DEV Community

wartzar-bee
wartzar-bee

Posted on

How to Run Claude as an Autonomous Agent: Loops, Memory, Schedules, and Guardrails

Most people use Claude one prompt at a time. But the interesting territory is unattended operation: an agent that wakes up on a schedule, reads its own notes from last time, does real work with tools, writes down what it learned, and goes back to sleep — for days or weeks, without you babysitting it.
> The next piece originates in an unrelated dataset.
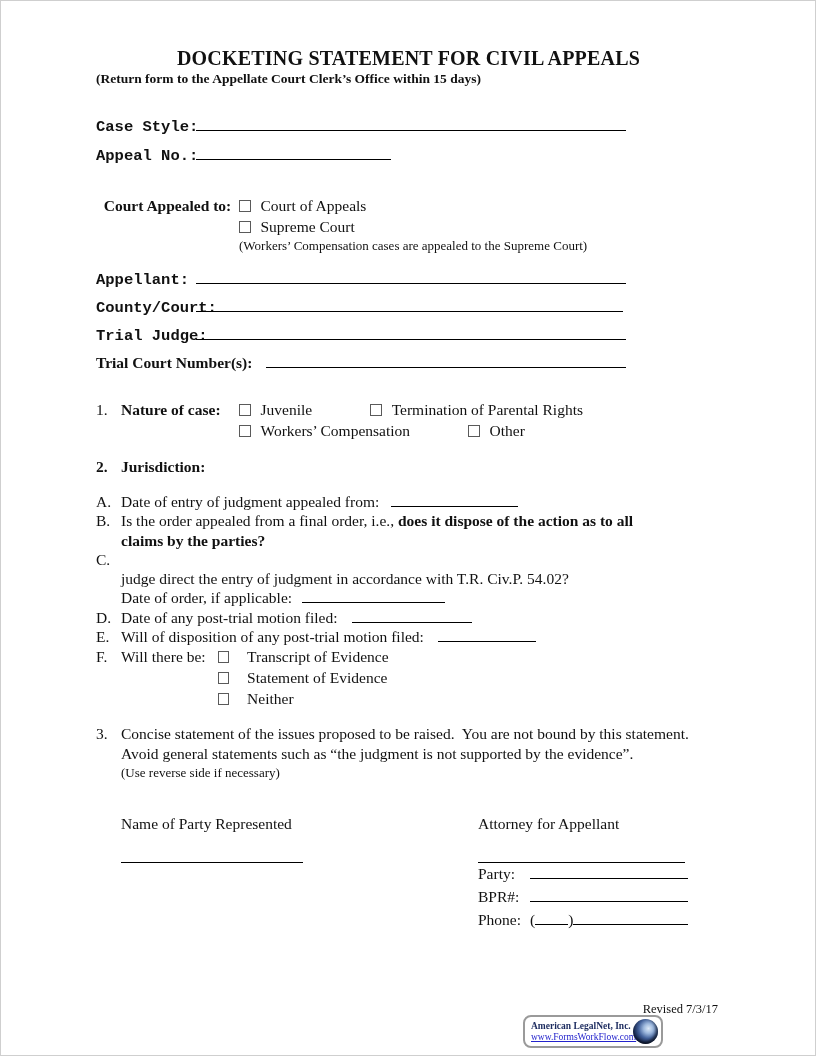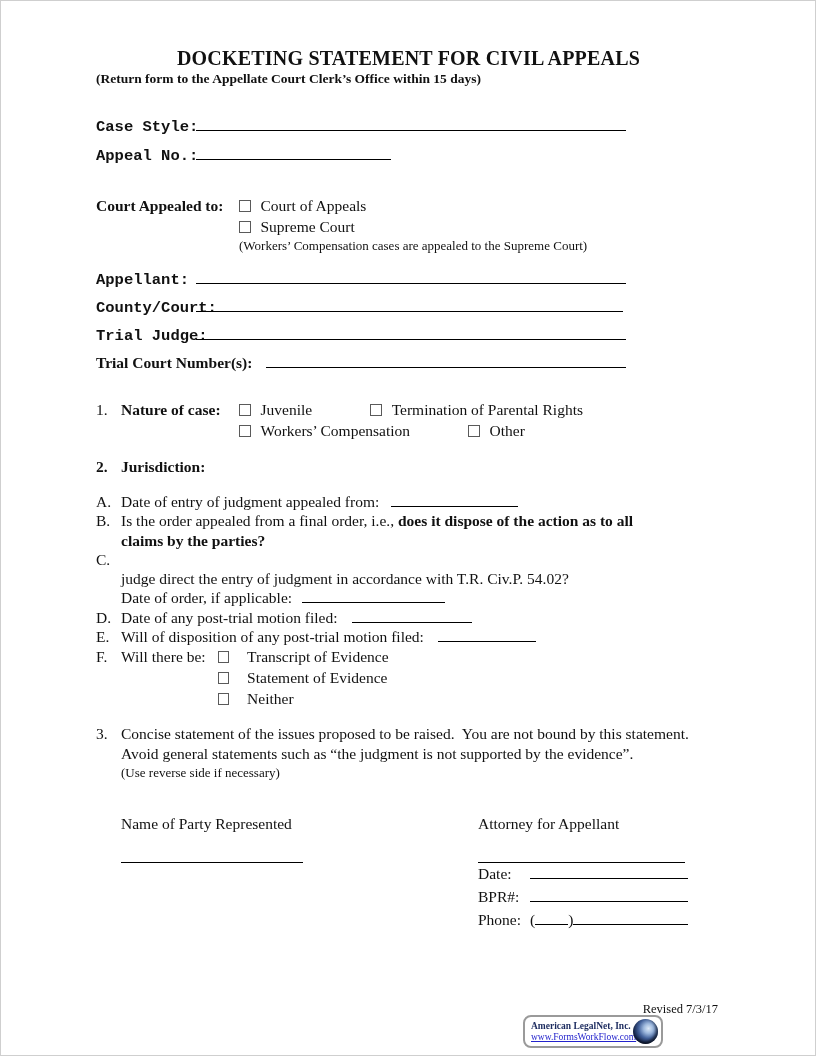"Court Appealed to:" .lbl-w143 { text-align: none -> center }
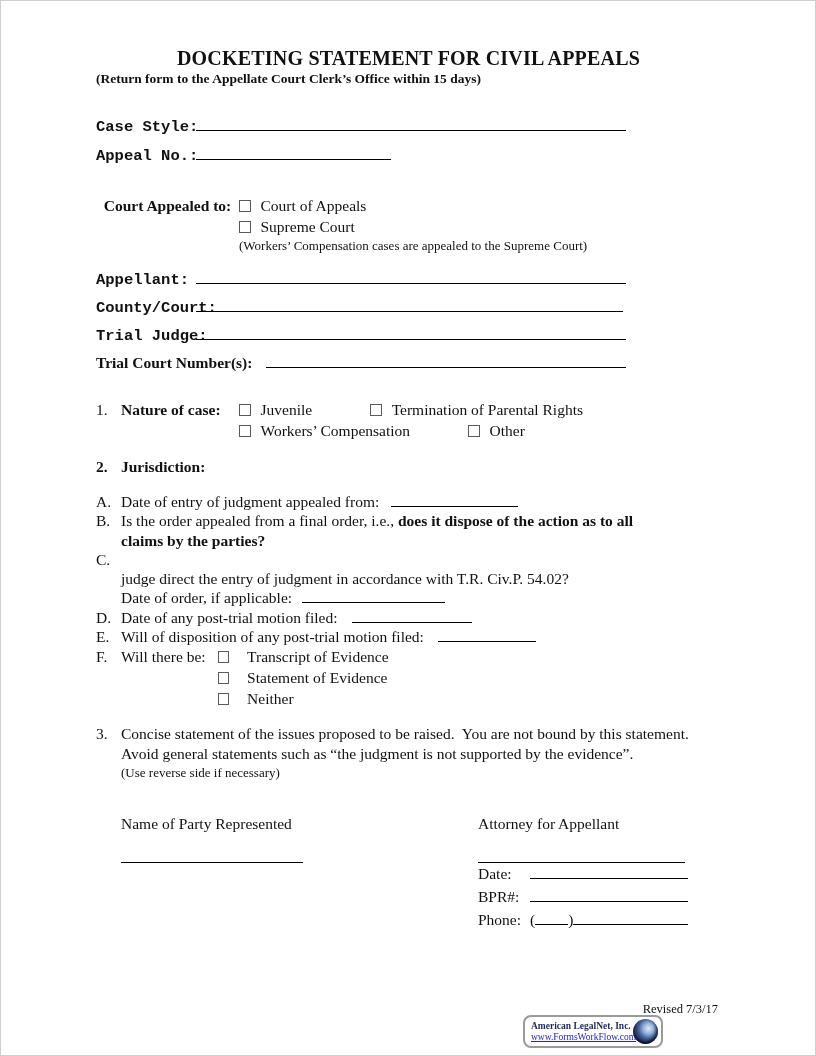"Date:" span.sig-lbl { text: Date -> Party }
We run Claude this way in production — a long-lived agent operating inside a sandboxed container — so this guide is the patterns that actually hold up, not a thought experiment. It covers the four things every autonomous Claude setup needs: a loop, memory, a schedule, and guardrails.

TL;DR

  • An autonomous agent is a loop: read state → decide → act with tools → write state → repeat.
  • Memory is the hard part. Each session starts fresh, so the agent must persist state to disk (or a store) and reconstruct context at the start of every run. No memory = an amnesiac that repeats itself.
  • Schedule it with cron, a systemd timer, or a job runner — short scheduled runs beat one giant always-on process.
  • Guardrails are non-negotiable: a sandbox, allow-listed tools, hard stop conditions, and a "no fabrication" rule so the agent reports reality, not vibes.

The core loop

Strip away the buzzwords and an autonomous agent is a while loop with a brain in the middle:

loop:
  1. RECONSTRUCT  — load memory/state from last run
  2. ORIENT       — what's the goal, what's already done, what's next
  3. ACT          — call tools (shell, HTTP, file I/O) to make progress
  4. RECORD       — write decisions + results back to durable storage
  5. CHECK        — stop conditions met? budget exhausted? if not, continue
Enter fullscreen mode Exit fullscreen mode

You can drive this with the Claude Code CLI in headless mode or the Anthropic SDK. The headless CLI is the lowest-friction option — one command does a full reason-act-observe cycle with tools already wired up:

claude -p "$(cat ./agent/task.md)" \
  --output-format json \
  --max-turns 40 \
  > ./agent/last-run.json
Enter fullscreen mode Exit fullscreen mode

-p runs a single non-interactive prompt; --max-turns caps how many tool-use round-trips it can take (a basic runaway guard); JSON output gives you something a script can parse for the next step.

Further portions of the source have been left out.